As always, it depends, and there are exceptions. But in lots of cases it'd feel like x++ // add 1 to x comment.

Often functions don't like null pointers, want strings 0-terminated and so on. These feel somewhat obvious and repeating the documentation.

And OTOH there's always a risk that I misunderstood the requirements, so my comment may state insufficient assumptions, misleading the code reviewer that it satisfies required criteria.

In other cases the unsafety isn't even anywhere near the unsafe block. For example init( &struct) kind of functions may have very complex safety requirements depending on content of the struct (e.g. error handler callbacks for libjpeg), so it'd be better to comment in place the struct is built.

5 Likes

You're correct here (IMHO). It is much more important to understand why the author felt so much use of "unsafe" was justified/necessary and try to address those concerns.

Yes, that makes sense and I definitely see your point more clearly now.

With this, though, to me the way I would use your comments would be to see if you thought about the issues at all reasonably. I could check your comments with the underlying FFI definition and if they didn't line up very well, I could know that I need to examine much more deeply to understand if you messed up or I'm just misunderstanding. But, if your comments line up with what the FFI function's contract actually seems to be (from documentation or actually looking at the FF code), then I could have a certain degree of confidence that you were thoughtful about the usage.

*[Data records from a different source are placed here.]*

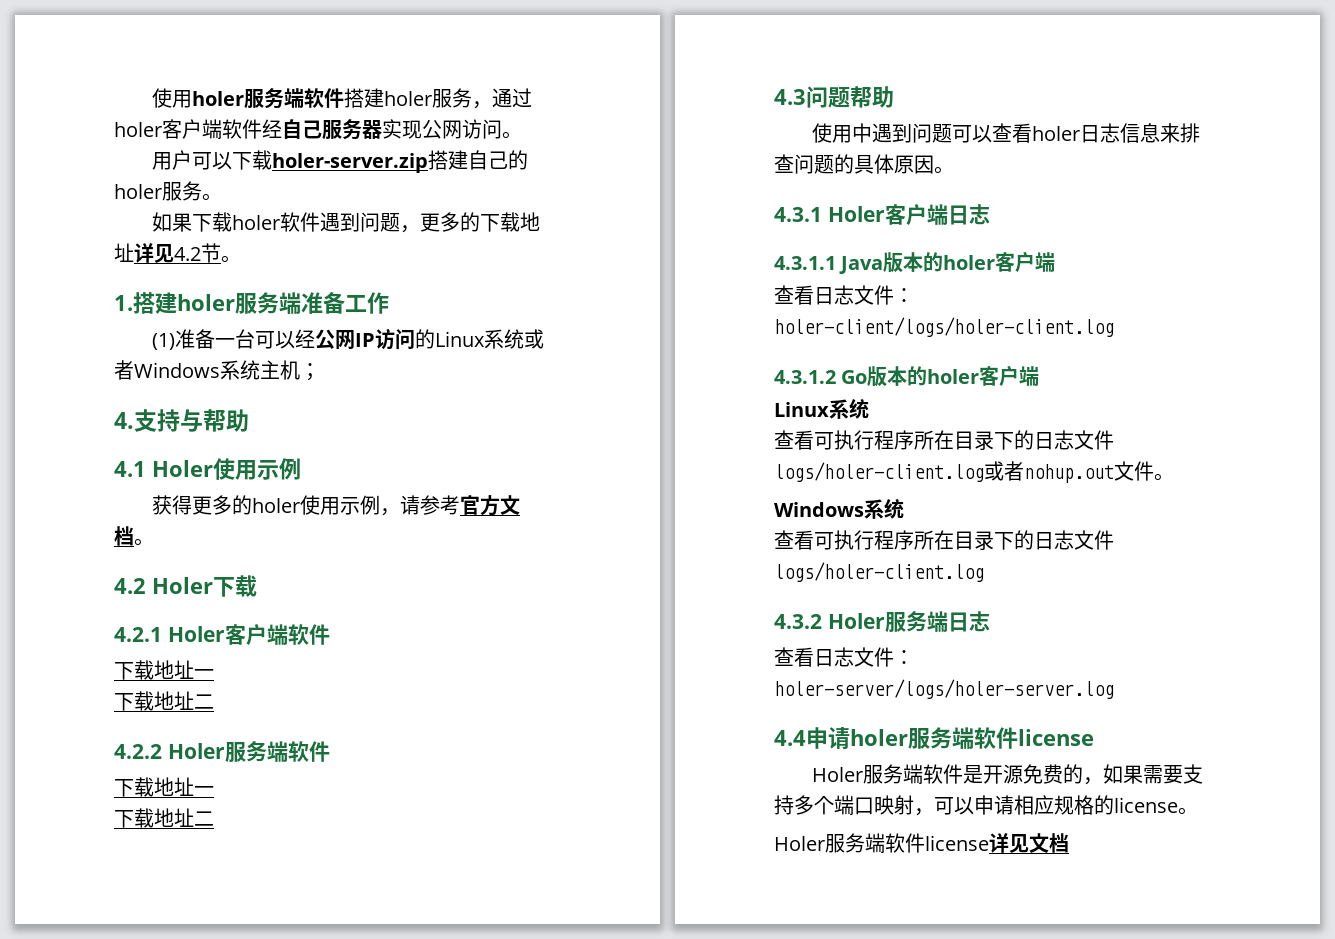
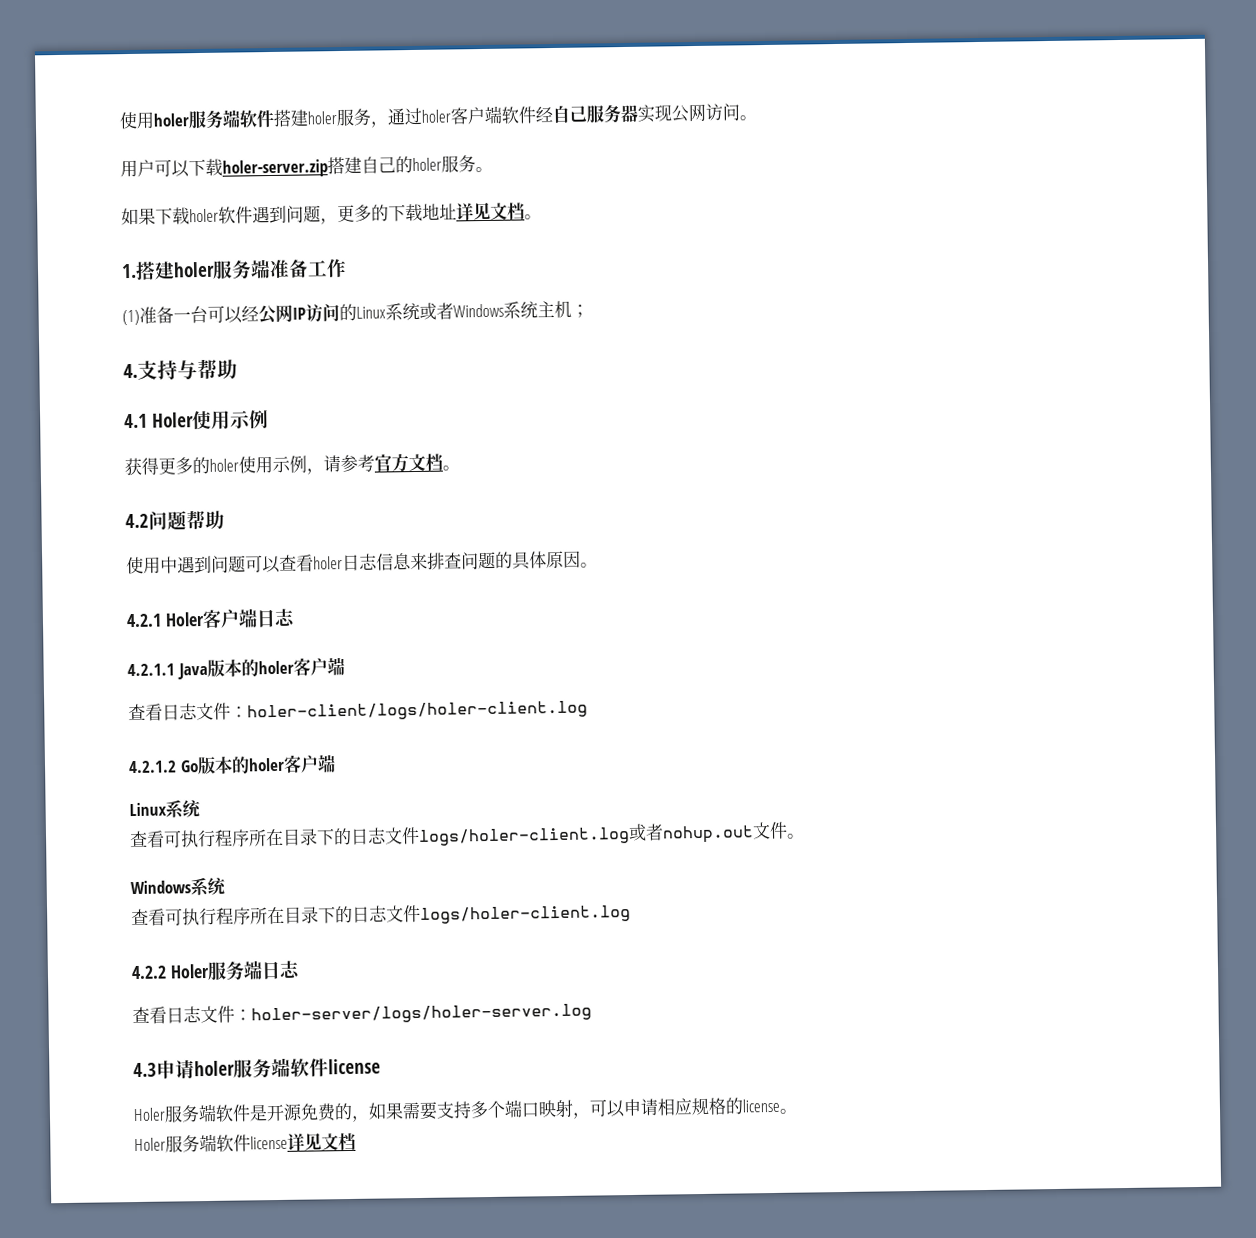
[174,243,221,263] 4.2节 -> [490,202,525,220] 文档
[152,575,257,597] [114,624,330,646] [114,660,214,680] [114,691,214,711] [114,741,330,763] [114,777,214,797] [114,808,214,828] [774,89,806,105] Holer下载 // 4.2.1 Holer客户端软件 // 下载地址一 // 下载地址二 // 4.2.2 Holer服务端软件 // 下载地址一 // 下载地址二 // 4.3 -> (149, 521) none
[774,207,822,222] 4.3.1 -> [126,613,162,628] 4.2.1
[774,256,836,270] 4.3.1.1 -> [127,663,175,677] 4.2.1.1
[774,370,836,384] 4.3.1.2 -> [128,760,177,774] 4.2.1.2
[774,614,822,629] 4.3.2 -> [131,965,167,980] 4.2.2
[774,730,806,746] 4.4 -> [133,1062,157,1078] 4.3

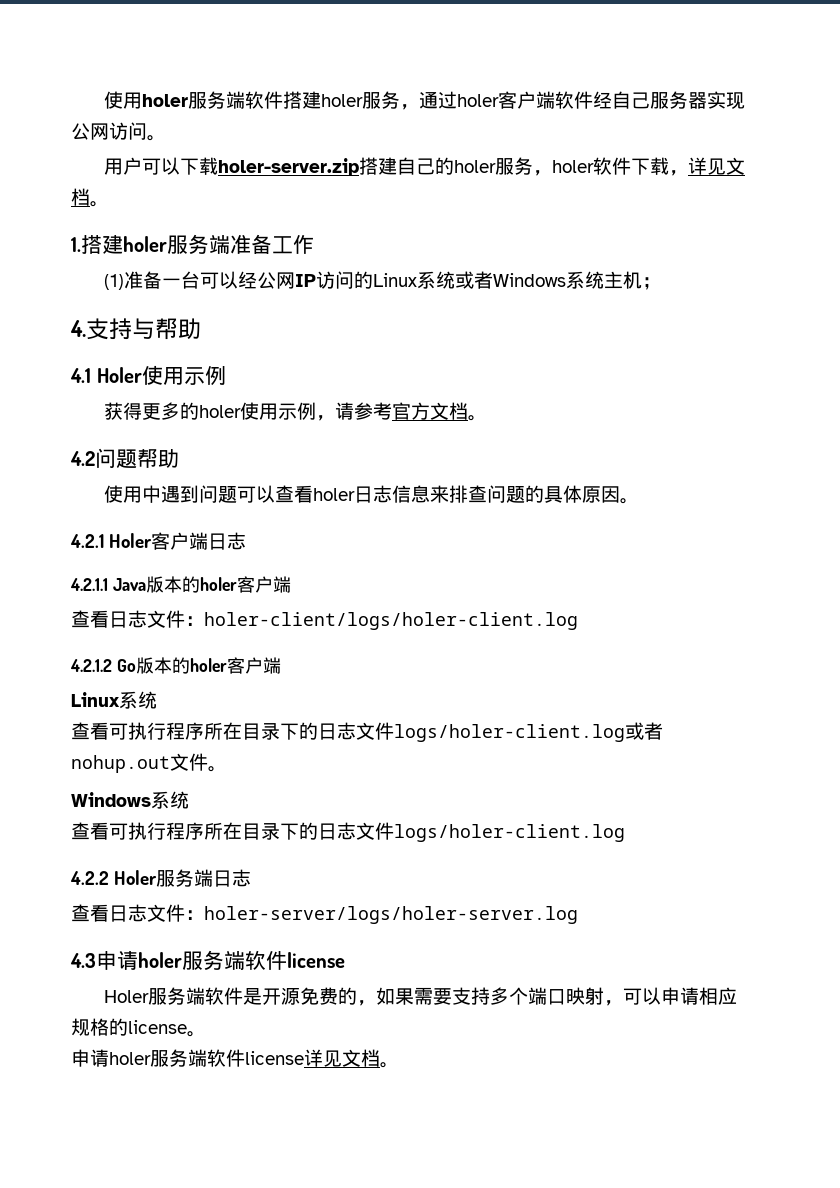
[475,166,493,173] [121,203,457,226] 。 // 如果下载holer软件遇到问题，更多的下载地址 -> [533,157,689,176] ，holer软件下载，
[134,1137,166,1152] Holer -> [71,1049,151,1067] 申请holer
(356, 1141) none -> [380,1062,399,1068] 。

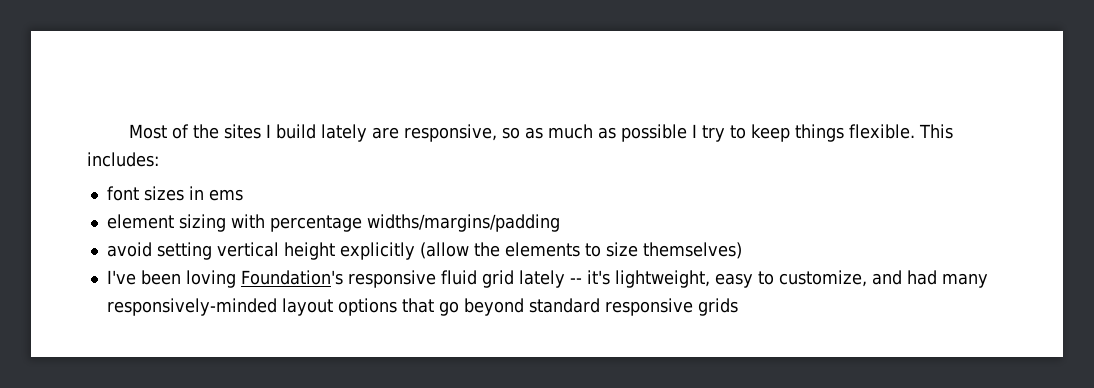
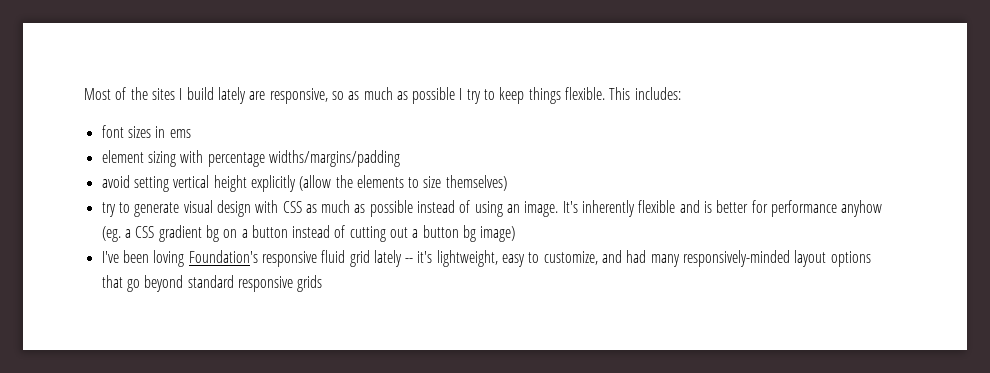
(742, 250) none -> [101,200,883,217] [101,225,516,242] // try to generate visual design with CSS as much as possible instead of using an image. It's inherently flexible and is better for performance anyhow (eg. a CSS gradient bg on a button instead of cutting out a button bg image)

That being said, I definitely agree with @vitalyd that the important thing in this discussion is not how best to document/annotate unsafe usage, but, to understand why certain authors of Rust code are tending to over-use unsafe and how that can be prevented/mitigated. Solutions could include any of the following:

* Educational Materials
* Language Changes (Missing Language Features?)
* Standard Library Additions (Missing stdlib Features?) 

One thing that could usefully come out of this "Discovery" that Actix uses too much (?) unsafe inappropriately (?) would be to create a Nomicon chapter or appendix that explains why each of these is inappropriate and what the appropriate solution should be (along with patches/PR's for Actix correcting the issue).

3 Likes

Hmm...in a sense, we kind of have that. Lints attempt to warn against "Tricky" code in many cases. You can optionally disable lints (which is kind of the equivalent of #[tricky_but_safe_code(...)] if you turn your head the right way. So, adding an override for lint should maybe require a "reason" that the lint is being ignored?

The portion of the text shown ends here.